Importance: This study proposes an alternative tumor staging system for cutaneous squamous cell carcinoma (CSCC) that more precisely defines the small subset of tumors with a high risk of metastasis and death.

Objective: To identify risk factors for poor outcomes in CSCC and evaluate the 2010 American Joint Committee on Cancer (AJCC) tumor (T) staging system's ability to stratify occurrence of these outcomes.

Design: Retrospective cohort study.

Setting: A single academic hospital.

Participants: Study participants were identified via a pathology and dermatopathology database search for patients diagnosed as having high-risk CSCC.

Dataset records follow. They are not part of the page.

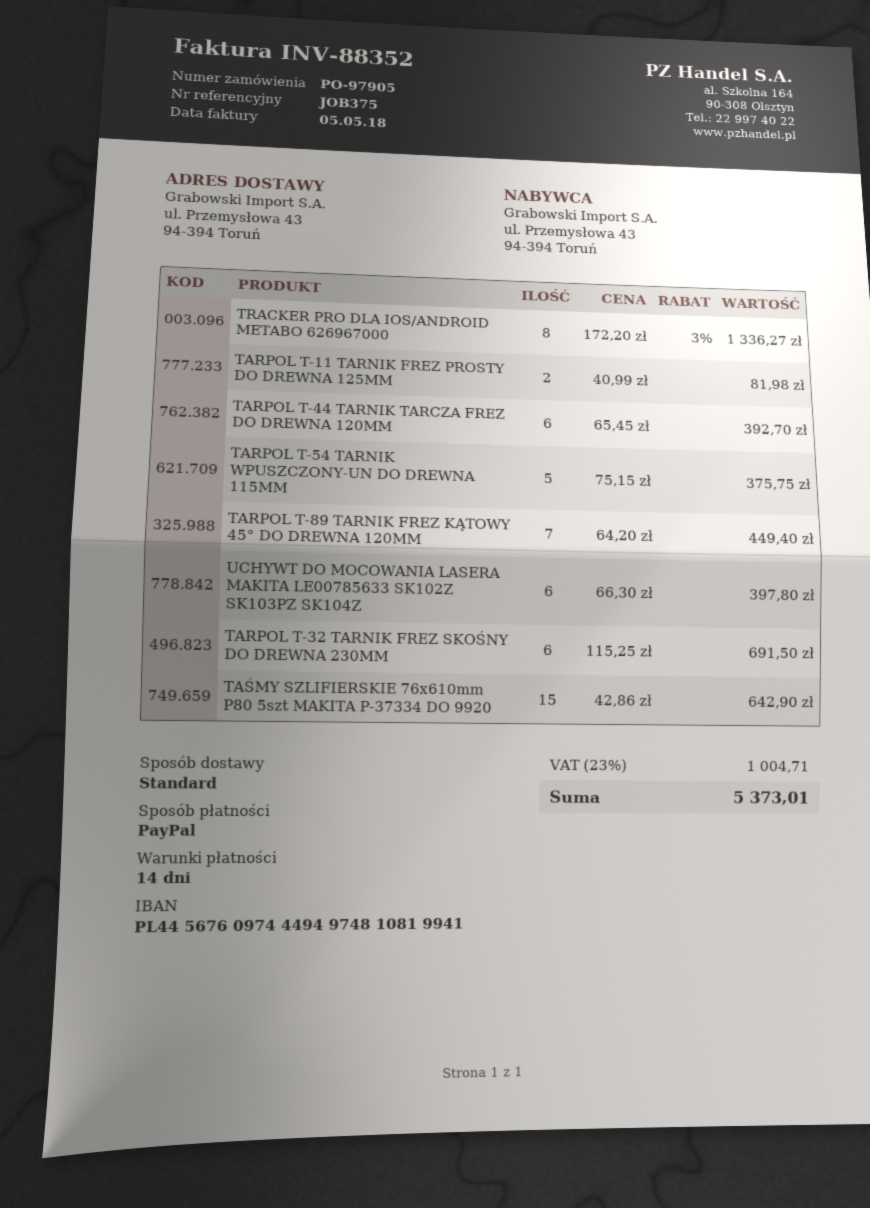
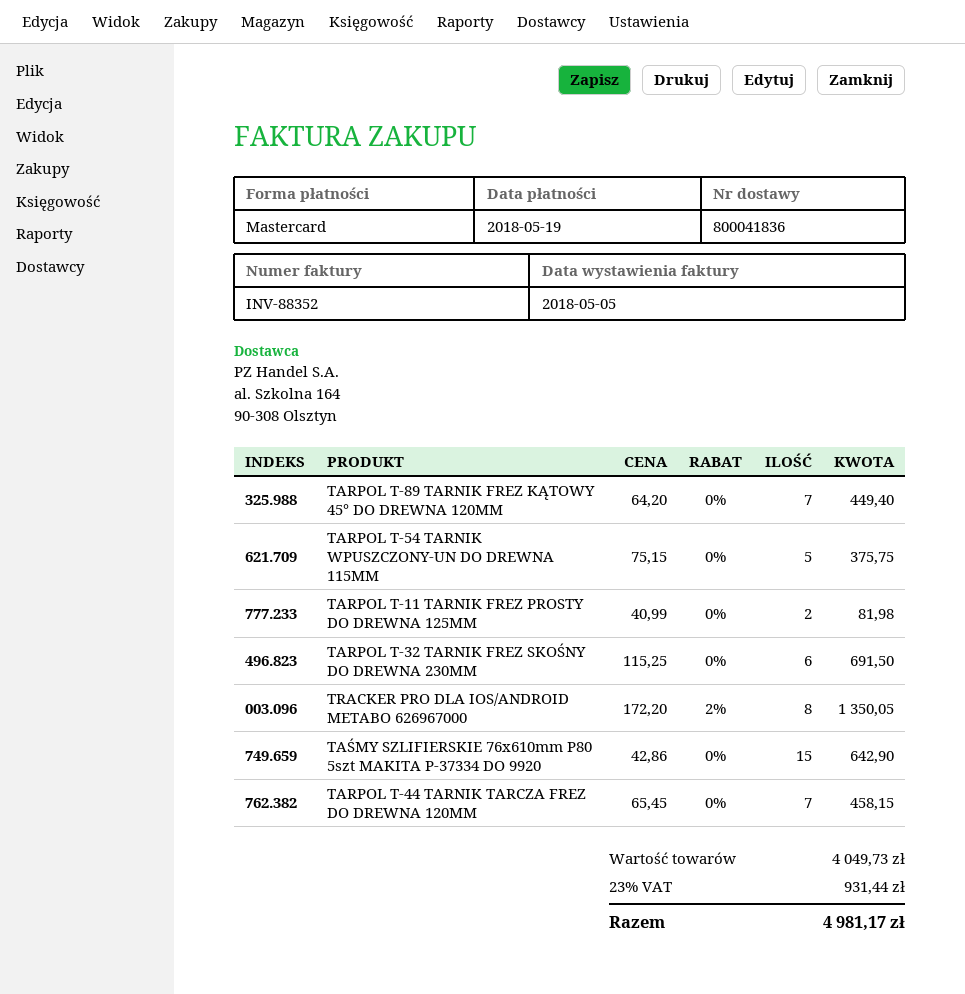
payment method: PayPal -> Mastercard
TRACKER PRO DLA IOS/ANDROID METABO 626967000: 8 x 172.20 - 3% = 1336.27 -> 8 x 172.20 - 2% = 1350.05
TARPOL T-44 TARNIK TARCZA FREZ DO DREWNA 120MM: 6 x 65.45 = 392.70 -> 7 x 65.45 = 458.15
UCHYWT DO MOCOWANIA LASERA MAKITA LE00785633 SK102Z SK103PZ SK104Z: 6 x 66.30 = 397.80 -> none
tax: 23% = 1004.71 -> 23% = 931.44
total: 5373.01 -> 4981.17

Results: Two hundred fifty-six primary high-risk CSCCs were included. Outcomes for AJCC tumor stages T2 to T4 were statistically indistinguishable because only 4 cases (<2% of the cohort) were AJCC stages T3 or T4, which require bone invasion. Subsequently, the bulk of poor outcomes (83% of nodal metastases, 92% of deaths from CSCC) occurred in AJCC stage T2 cases. An alternative tumor staging system was developed with the aim of better stratifying this stage T2 group. Four risk factors were found to be statistically independent prognostic factors for at least 2 outcomes of interest in multivariate modeling. These factors (poor differentiation, perineural invasion, tumor diameter ≥2 cm, invasion beyond subcutaneous fat) were incorporated in the alternative staging with 0 factors indicating T1, 1 factor indicating T2a; 2 to 3 factors, T2b; and 4 factors or bone invasion, T3. Stages T2a and T2b significantly differed in incidences of all 4 end points. Stage T2b tumors comprised only 19% of the cohort but accounted for 72% of nodal metastases and 83% of deaths from CSCC.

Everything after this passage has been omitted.